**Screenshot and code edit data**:
*** Block opens ***

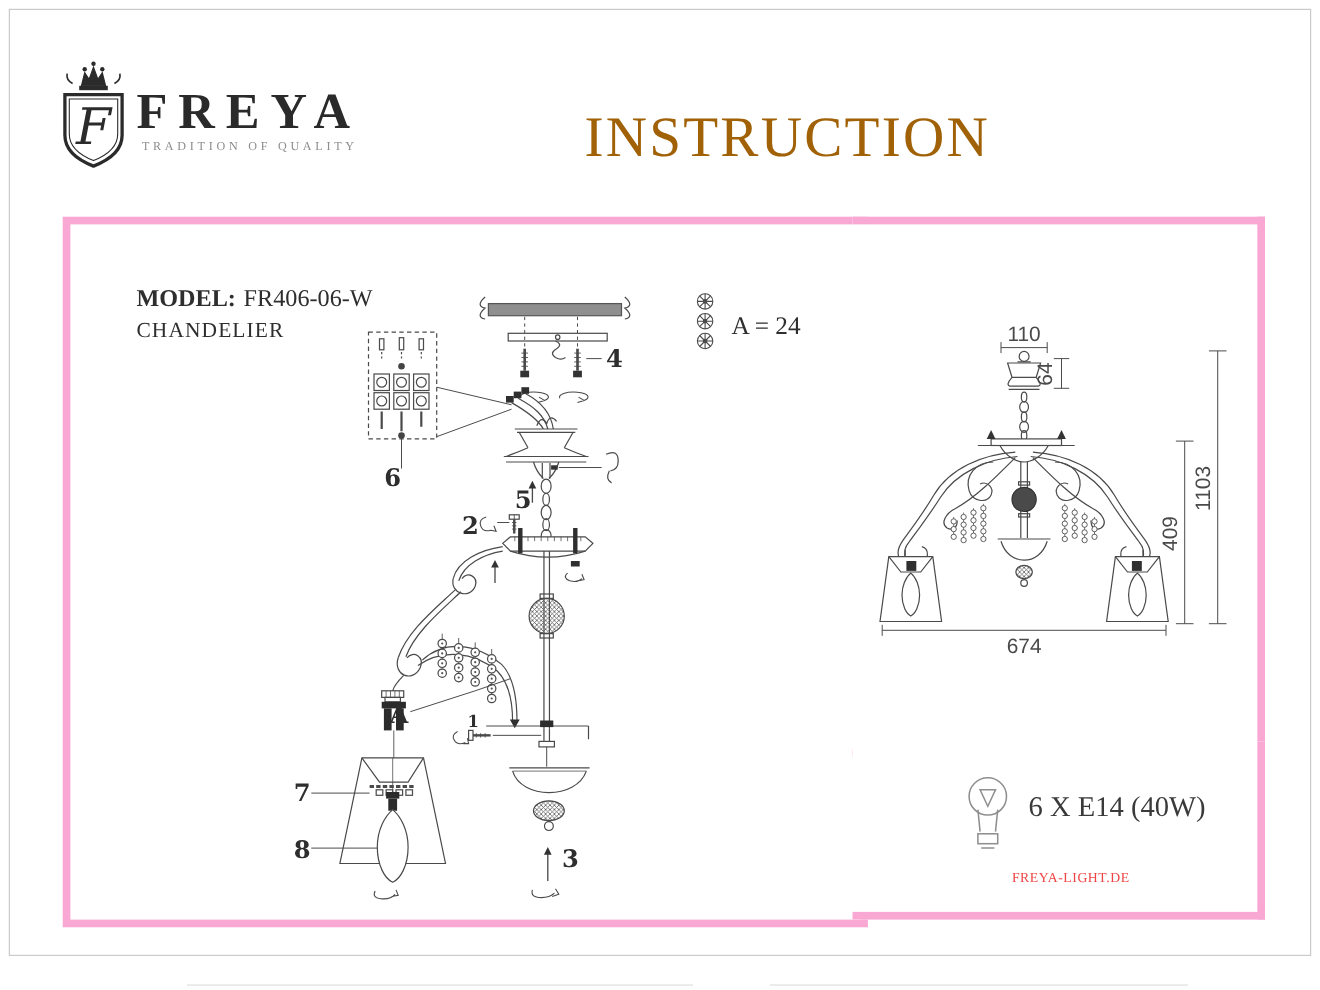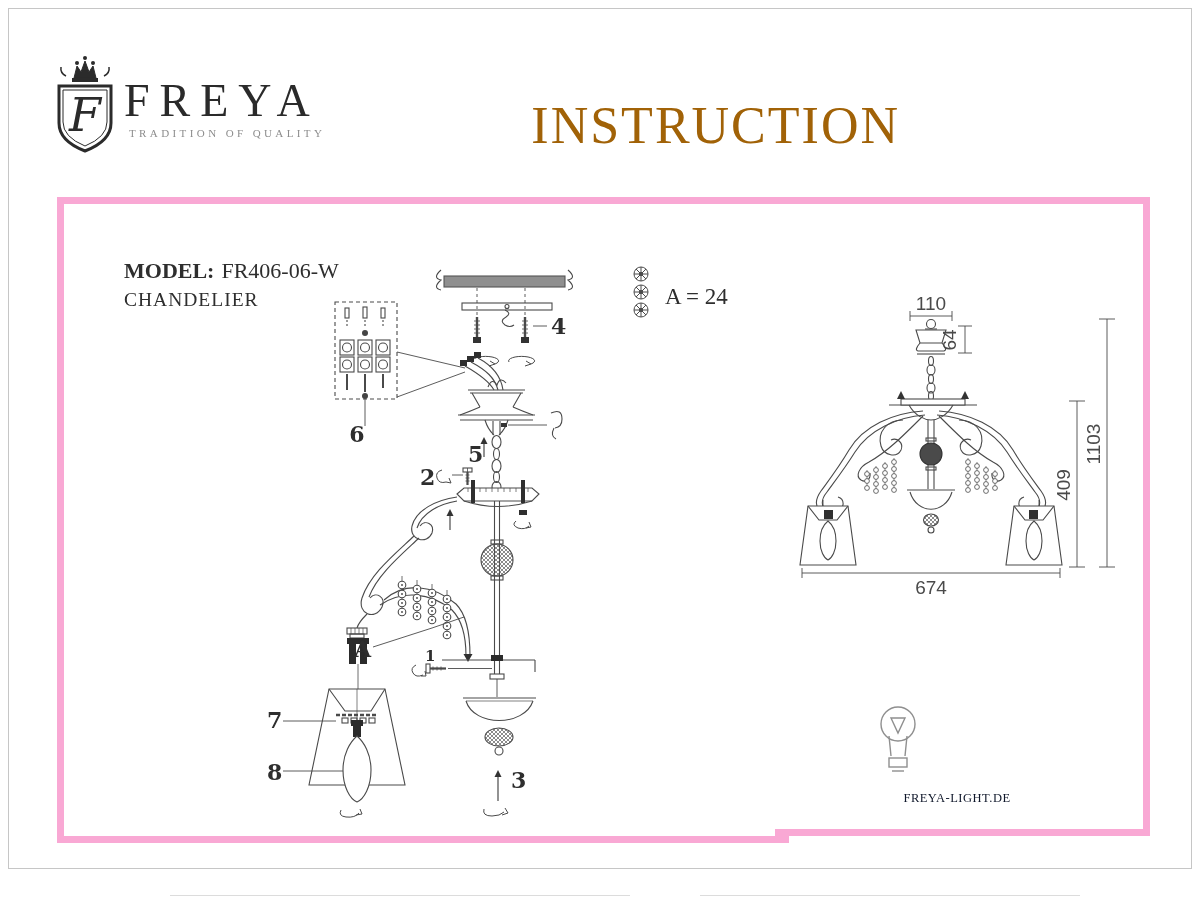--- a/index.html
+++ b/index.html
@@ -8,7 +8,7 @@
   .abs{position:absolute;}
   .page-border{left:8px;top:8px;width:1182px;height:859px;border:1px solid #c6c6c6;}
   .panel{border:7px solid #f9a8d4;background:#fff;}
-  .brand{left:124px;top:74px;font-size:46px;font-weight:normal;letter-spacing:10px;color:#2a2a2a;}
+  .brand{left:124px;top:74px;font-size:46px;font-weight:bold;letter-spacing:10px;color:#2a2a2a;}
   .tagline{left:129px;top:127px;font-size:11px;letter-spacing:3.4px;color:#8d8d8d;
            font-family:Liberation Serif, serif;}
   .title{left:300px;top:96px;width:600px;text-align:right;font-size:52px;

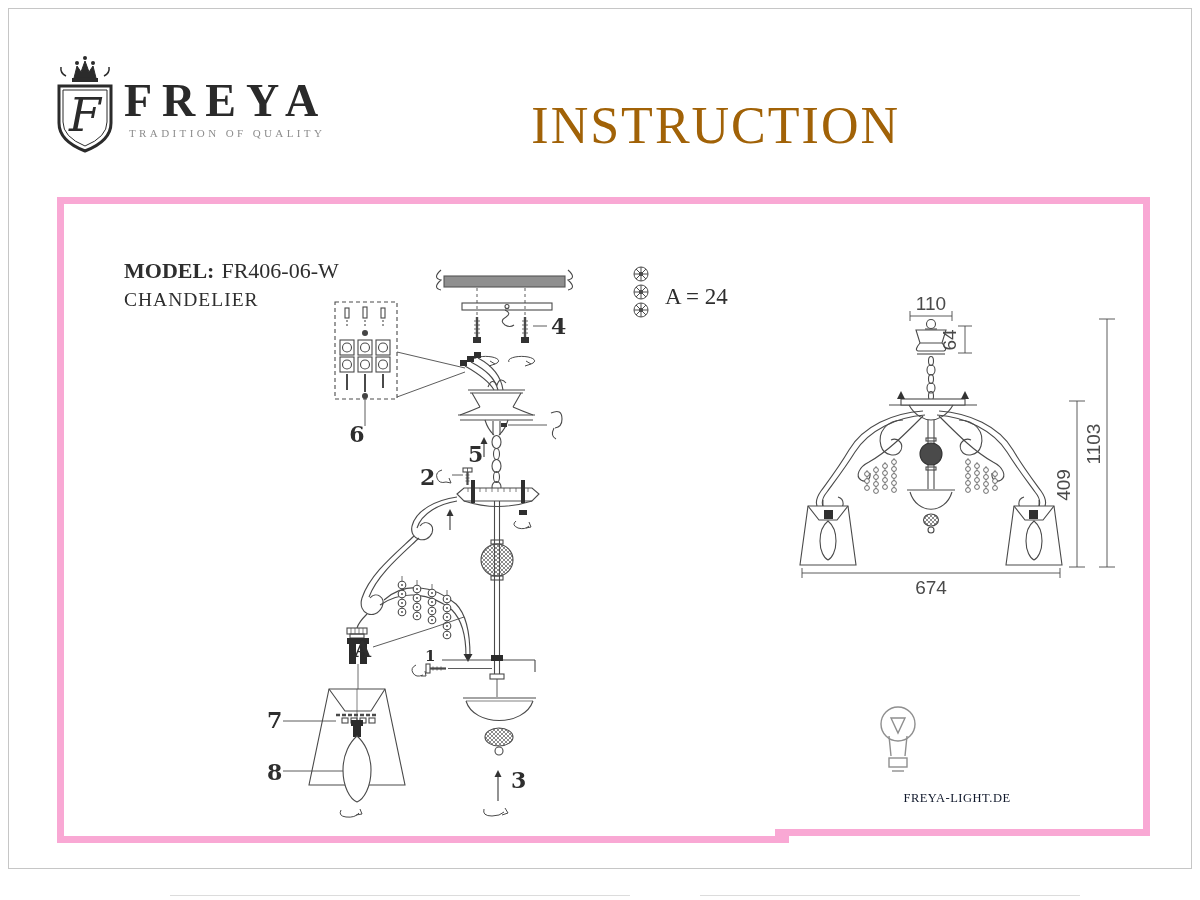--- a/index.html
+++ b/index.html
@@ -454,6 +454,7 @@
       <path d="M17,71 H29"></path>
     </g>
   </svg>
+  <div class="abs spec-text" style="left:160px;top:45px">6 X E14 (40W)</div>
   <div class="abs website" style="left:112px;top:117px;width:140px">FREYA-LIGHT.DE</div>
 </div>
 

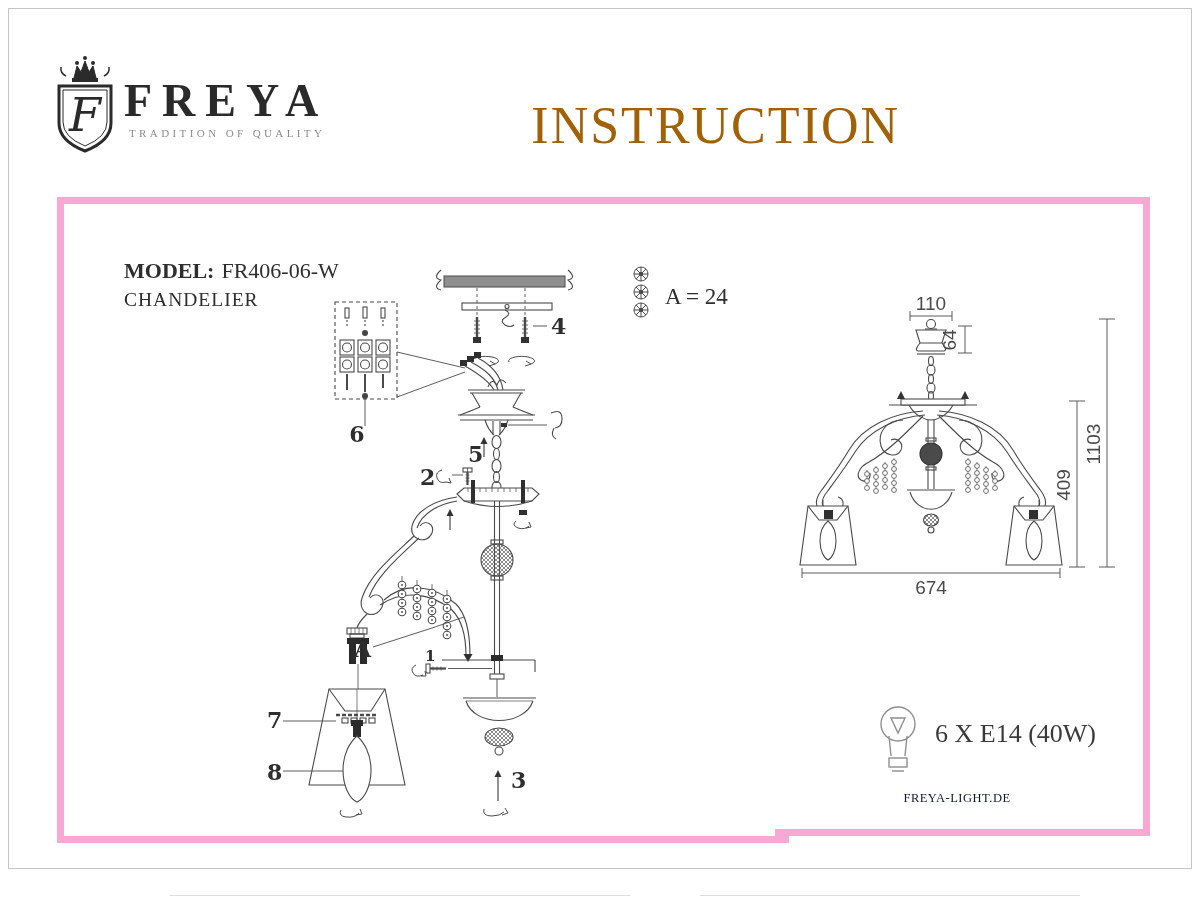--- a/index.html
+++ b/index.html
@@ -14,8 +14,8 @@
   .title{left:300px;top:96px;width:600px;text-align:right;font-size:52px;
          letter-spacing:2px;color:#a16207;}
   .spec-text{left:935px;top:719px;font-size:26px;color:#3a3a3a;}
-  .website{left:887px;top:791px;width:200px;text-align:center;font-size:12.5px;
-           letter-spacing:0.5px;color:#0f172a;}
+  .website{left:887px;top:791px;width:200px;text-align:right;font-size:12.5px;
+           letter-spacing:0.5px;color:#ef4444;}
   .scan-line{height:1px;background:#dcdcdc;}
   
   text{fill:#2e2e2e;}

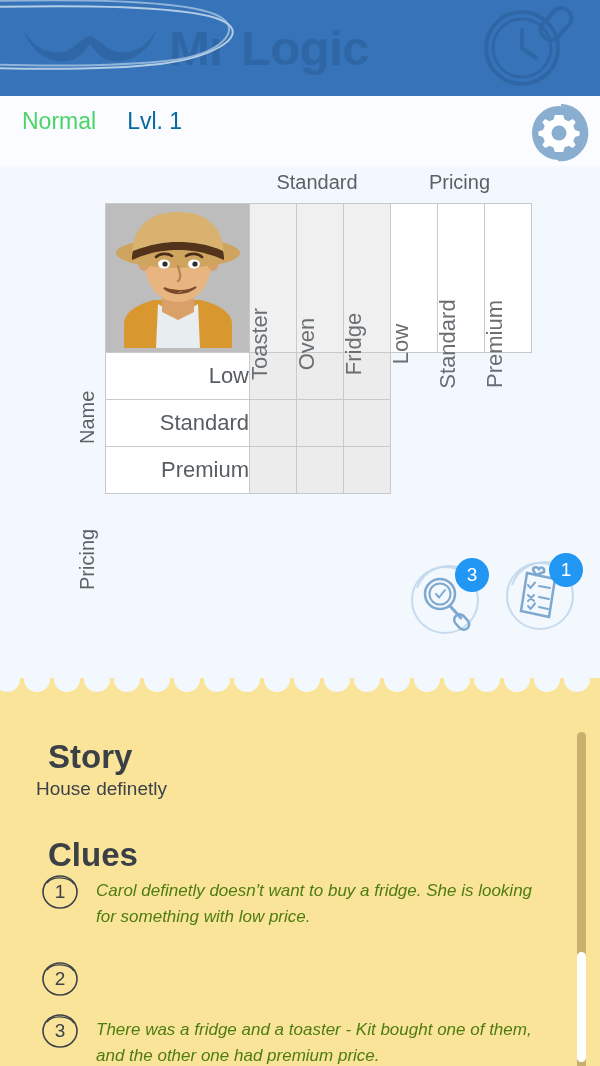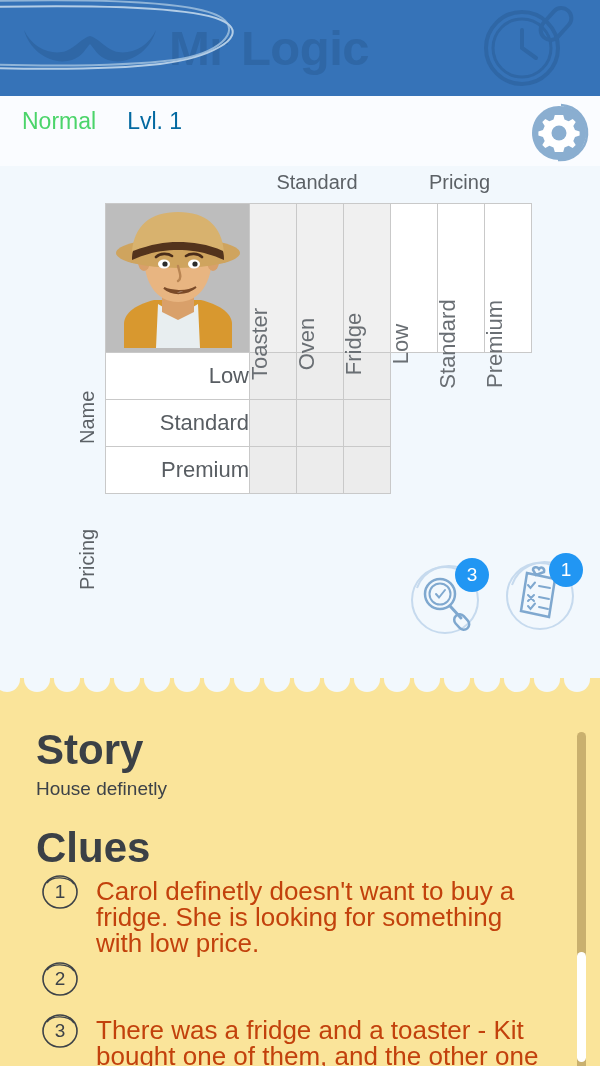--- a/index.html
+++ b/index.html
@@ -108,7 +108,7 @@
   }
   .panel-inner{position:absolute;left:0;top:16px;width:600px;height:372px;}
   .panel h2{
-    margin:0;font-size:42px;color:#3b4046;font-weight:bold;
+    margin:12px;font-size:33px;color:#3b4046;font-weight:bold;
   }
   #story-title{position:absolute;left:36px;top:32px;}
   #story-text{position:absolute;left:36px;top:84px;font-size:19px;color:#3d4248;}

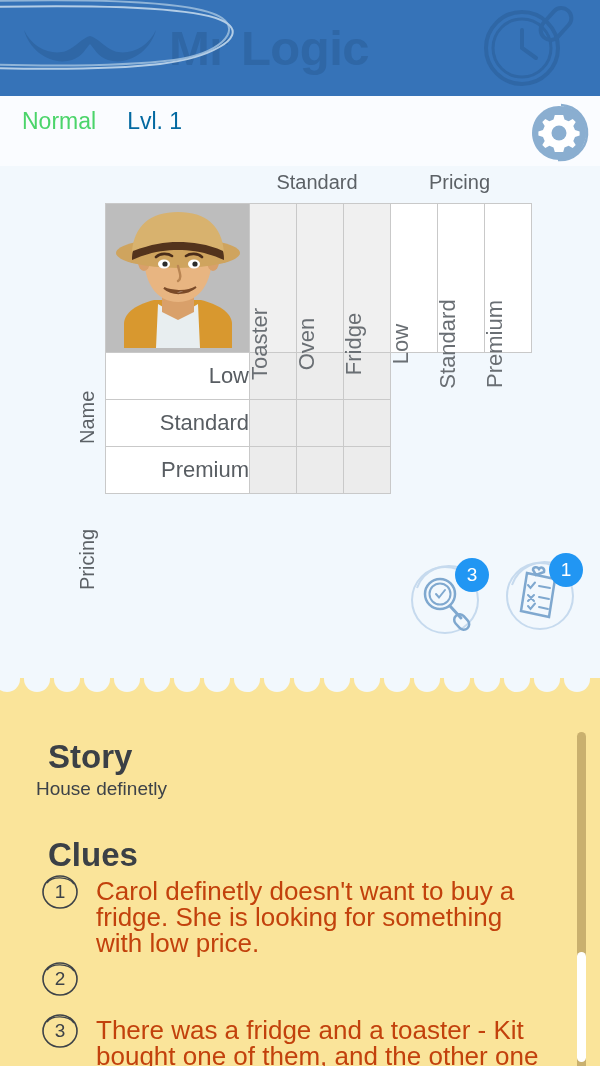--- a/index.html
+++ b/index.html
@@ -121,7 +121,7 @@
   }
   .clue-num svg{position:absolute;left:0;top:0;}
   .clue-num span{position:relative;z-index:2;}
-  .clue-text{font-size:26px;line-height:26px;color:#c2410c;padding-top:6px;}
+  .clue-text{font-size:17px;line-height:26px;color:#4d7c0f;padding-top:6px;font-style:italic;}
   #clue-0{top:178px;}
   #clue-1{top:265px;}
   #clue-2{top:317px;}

*** Block closes ***

**Assigned task**:
Scan the data for the string "height" and copy each line in which it occurs.

**Exercise solution**:
   .page-border{left:8px;top:8px;width:1182px;height:859px;border:1px solid #c6c6c6;}
   .scan-line{height:1px;background:#dcdcdc;}
   .panel-inner{position:absolute;left:0;top:16px;width:600px;height:372px;}
-  .clue-text{font-size:26px;line-height:26px;color:#c2410c;padding-top:6px;}
+  .clue-text{font-size:17px;line-height:26px;color:#4d7c0f;padding-top:6px;font-style:italic;}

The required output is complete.